◆ Exercise objective
Whenever a line contains the string "bottom", copy it out of the entries.

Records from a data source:
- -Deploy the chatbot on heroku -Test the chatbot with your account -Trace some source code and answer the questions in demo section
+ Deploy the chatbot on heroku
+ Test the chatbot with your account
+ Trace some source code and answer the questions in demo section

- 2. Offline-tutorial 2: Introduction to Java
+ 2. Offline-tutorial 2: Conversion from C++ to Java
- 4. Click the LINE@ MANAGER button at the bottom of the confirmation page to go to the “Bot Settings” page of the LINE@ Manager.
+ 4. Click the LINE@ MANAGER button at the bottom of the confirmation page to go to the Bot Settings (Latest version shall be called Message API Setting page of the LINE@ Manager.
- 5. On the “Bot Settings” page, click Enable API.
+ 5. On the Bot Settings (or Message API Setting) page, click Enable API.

◆ Answer to the exercise
- 4. Click the LINE@ MANAGER button at the bottom of the confirmation page to go to the “Bot Settings” page of the LINE@ Manager.
+ 4. Click the LINE@ MANAGER button at the bottom of the confirmation page to go to the Bot Settings (Latest version shall be called Message API Setting page of the LINE@ Manager.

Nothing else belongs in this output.